Since he is so sure of himself, the President of the Republic, he only has to consult the people. We will see the response of the people, launched the secretary general of the General Confederation of Labor (CGT), Philippe Martinez. Without doubt we must go to a citizen consultation, abounded his counterpart of the reformist union of the French Democratic Confederation of Labor (CFDT), Laurent Berger.

The French government has chosen to raise the legal retirement age to respond to a financial deterioration of pension funds and the aging of the population.

France is one of the countries countries where the legal retirement age is the lowest, without the pension systems being completely comparable.

The French president plays an important part of his political credit on this flagship measure of his second five-year term, a symbol of his declared desire to reform, but which crystallizes the discontent of some of the French towards him.

< p class="e-p">On Friday, Mr Macron said the pension reform must go through in Parliament, hinting he was not ruling out anything, including the use of a pass without a vote through Article 49.3 of the Constitution (which allows the government to pass a legislative text without a vote by incurring its responsibility).

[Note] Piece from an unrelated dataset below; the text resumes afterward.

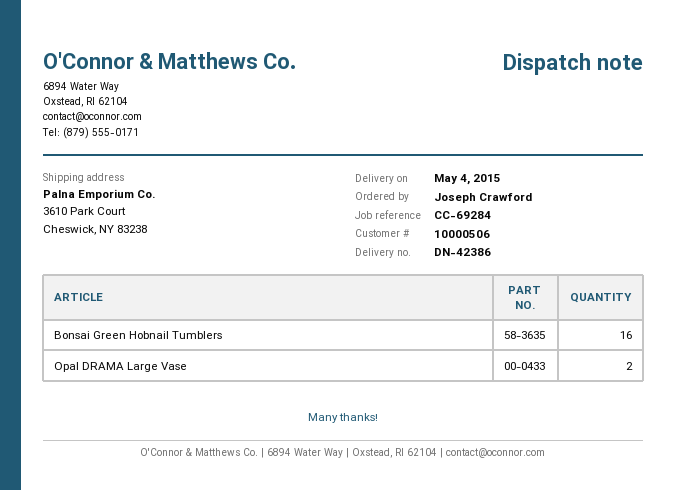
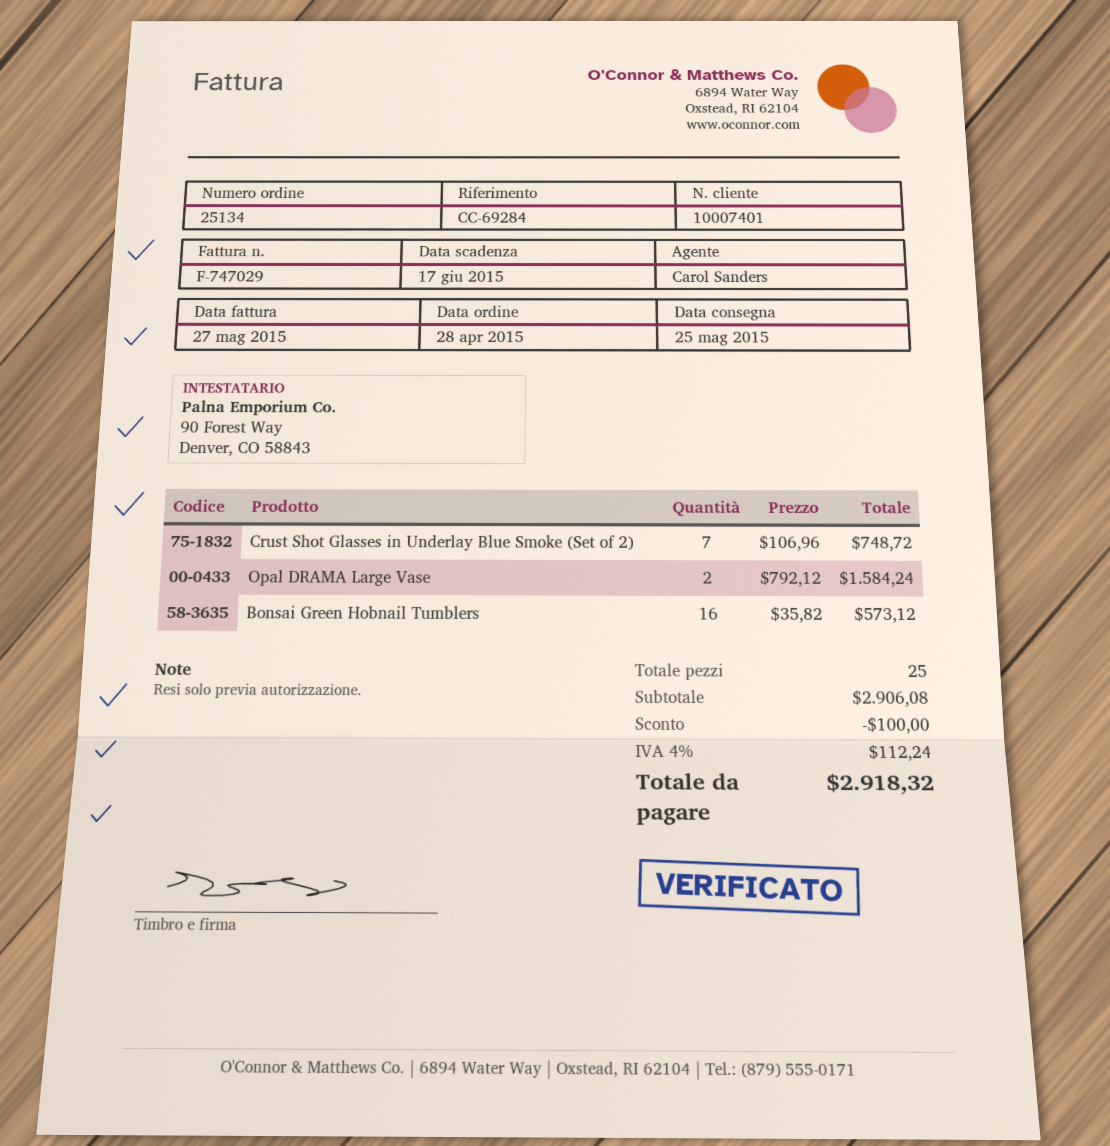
delivery date: 2015-05-04 -> 2015-05-25
customer number: 10000506 -> 10007401
Crust Shot Glasses in Underlay Blue Smoke (Set of 2): none -> 7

The Minister of Labour, Olivier Dussopt, drew Friday the constitutional weapon (article 44.3 of the Constitution) of the single vote before the Senate, which will have to decide by a single vote on the entire bill, retaining only the amendments proposed or accepted by the government – ​​approximately 70 in number on the following articles under discussion.

Even without debate or vote on the remaining thousand amendments, these can however simply be presented by their authors. A way to save time and give hope to the left that the text will not be put to the vote before the deadline scheduled for Sunday at midnight.

The senators resumed their debates on Saturday and at midday, after more than two and a half hours of sitting, some 360 ​​amendments remained to be considered.